Cette fois, elle revient musicalement avec « Chi Chi ». Un titre plus hip hop qui s’éloigne de la techno dans laquelle elle aime habituellement exercer pour un titre plus hip-hop. L’affiche est sympa et c’est toujours plaisant d’entendre son flow, mais l’ensemble manque de mordant. C’est posé de façon trop linéaire, tandis que l’instrumentale ne décolle jamais. On dirait une trop longue interlude, même si ça confirme une fois encore, qu’en dehors de sa maladie mentale, avec un producteur et un manager qui l’orientent bien, elle peut livrer de bonnes choses. « Chi Chi » est anecdotique, mais c’est un pas dans la bonne direction.

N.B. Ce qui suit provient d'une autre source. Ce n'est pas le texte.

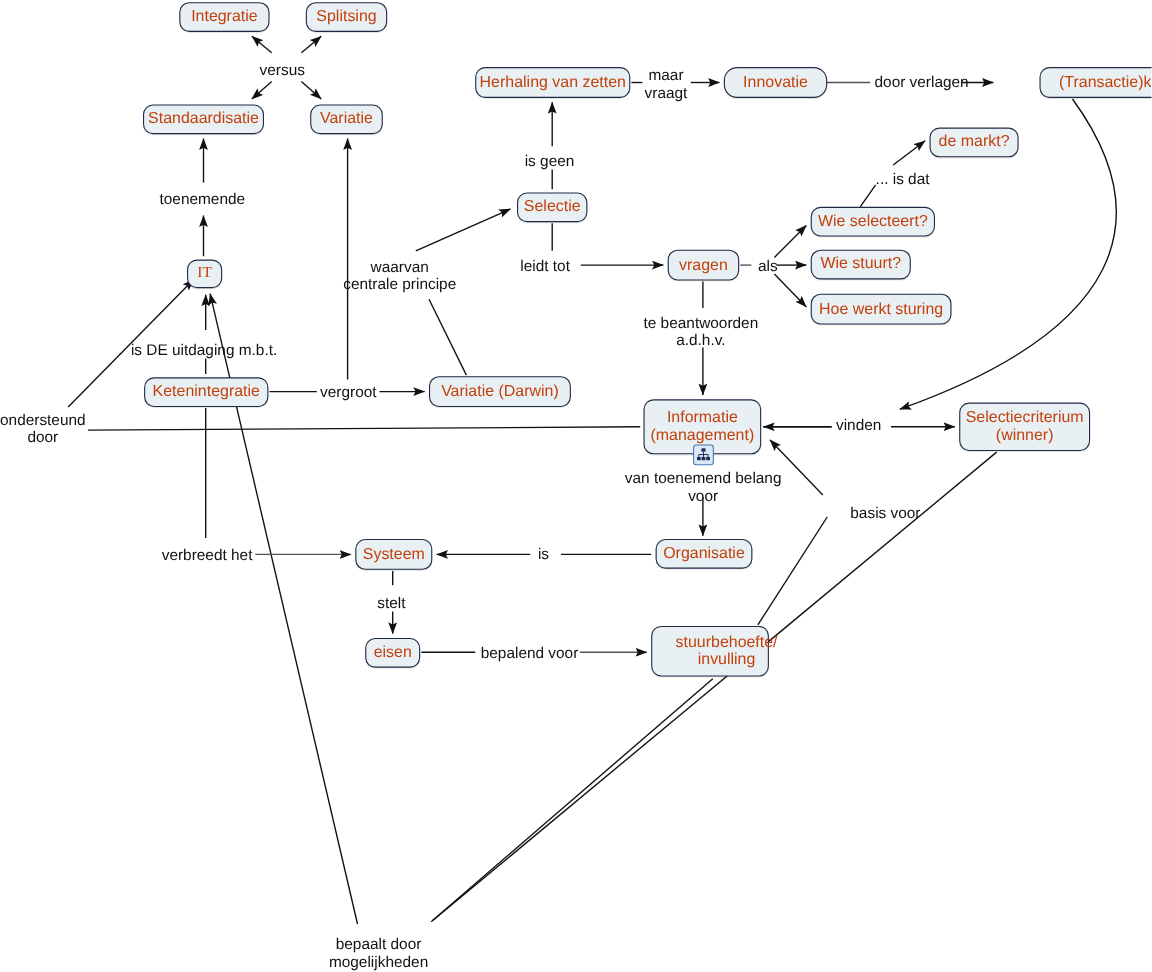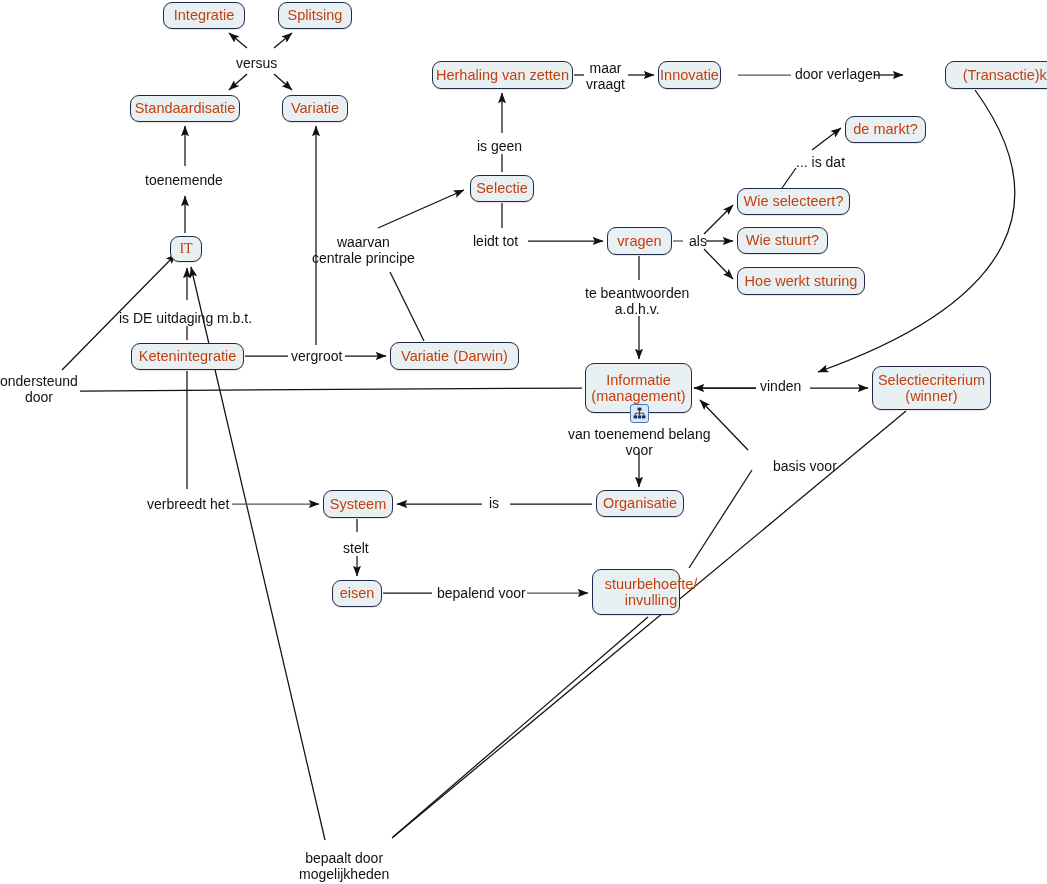--- a/index.html
+++ b/index.html
@@ -144,7 +144,7 @@
   <div class="node" style="left:390px;top:342px;width:129px;height:28px;">Variatie (Darwin)</div>
   <div class="node" style="left:470px;top:175px;width:64px;height:27px;">Selectie</div>
   <div class="node" style="left:432px;top:61px;width:141px;height:28px;">Herhaling van zetten</div>
-  <div class="node" style="left:658px;top:61px;width:63px;height:28px;">Innovatie</div>
+  <div class="node" style="left:658px;top:61px;width:94px;height:28px;border-radius:12px;">Innovatie</div>
   <div class="node" style="left:945px;top:61px;width:155px;height:28px;">(Transactie)kosten</div>
   <div class="node" style="left:845px;top:116px;width:81px;height:27px;">de markt?</div>
   <div class="node" style="left:607px;top:227px;width:65px;height:28px;">vragen</div>

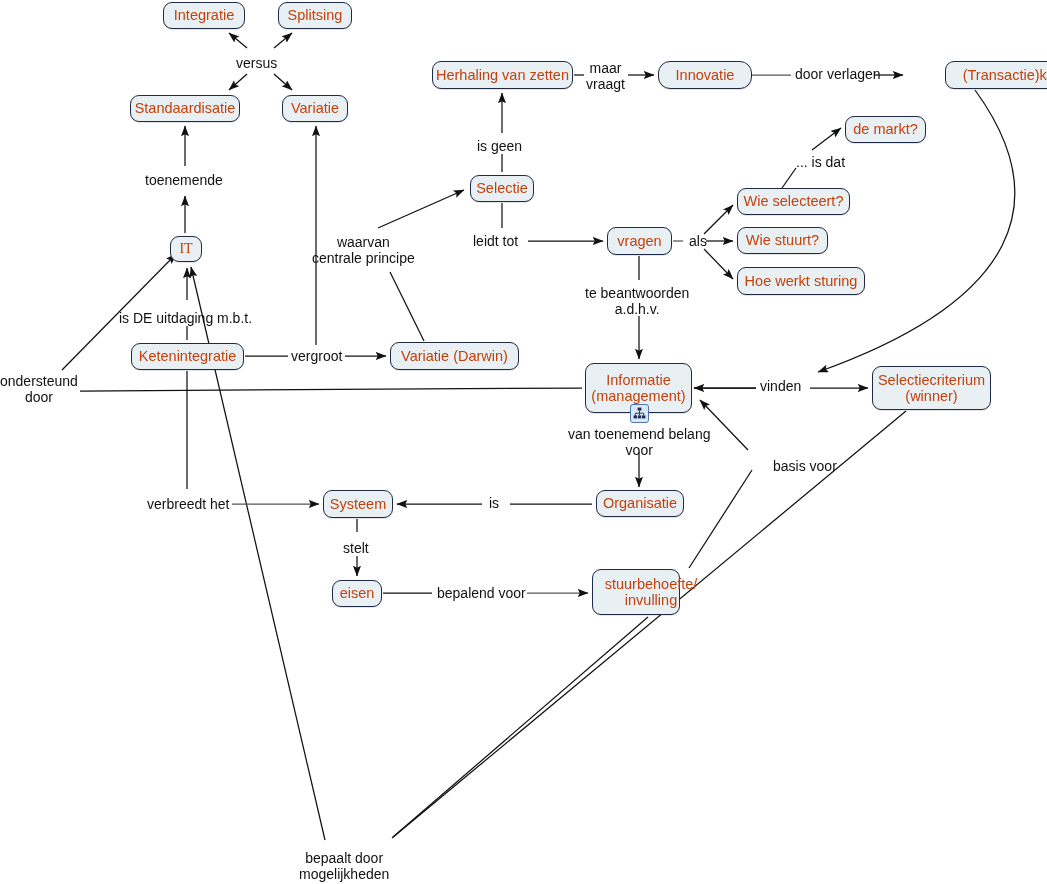--- a/index.html
+++ b/index.html
@@ -158,7 +158,7 @@
   <div class="node" style="left:596px;top:490px;width:88px;height:27px;">Organisatie</div>
   <div class="node" style="left:323px;top:490px;width:70px;height:28px;">Systeem</div>
   <div class="node" style="left:332px;top:580px;width:50px;height:27px;">eisen</div>
-  <div class="node" style="left:592px;top:569px;width:88px;height:46px;padding-left:39px;">stuurbehoefte/
+  <div class="node" style="left:592px;top:569px;width:107px;height:46px;padding-left:39px;">stuurbehoefte/
 invulling</div>
 
   <div class="submap-icon" style="left:630px;top:404px;">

Elle devrait essayer de se concentrer sur une audience. Sa carrière européenne et anglaise s’est éteinte par sa propre faute. C’est ce public-là qui comprenait son délire house.  Pour s’imposer aux USA, il va falloir revenir à quelque chose de plus urbain. C’est donc ce sillon qu’elle a intérêt à creuser, dans les mois à venir et pour son projet « Slay-Z 2 ».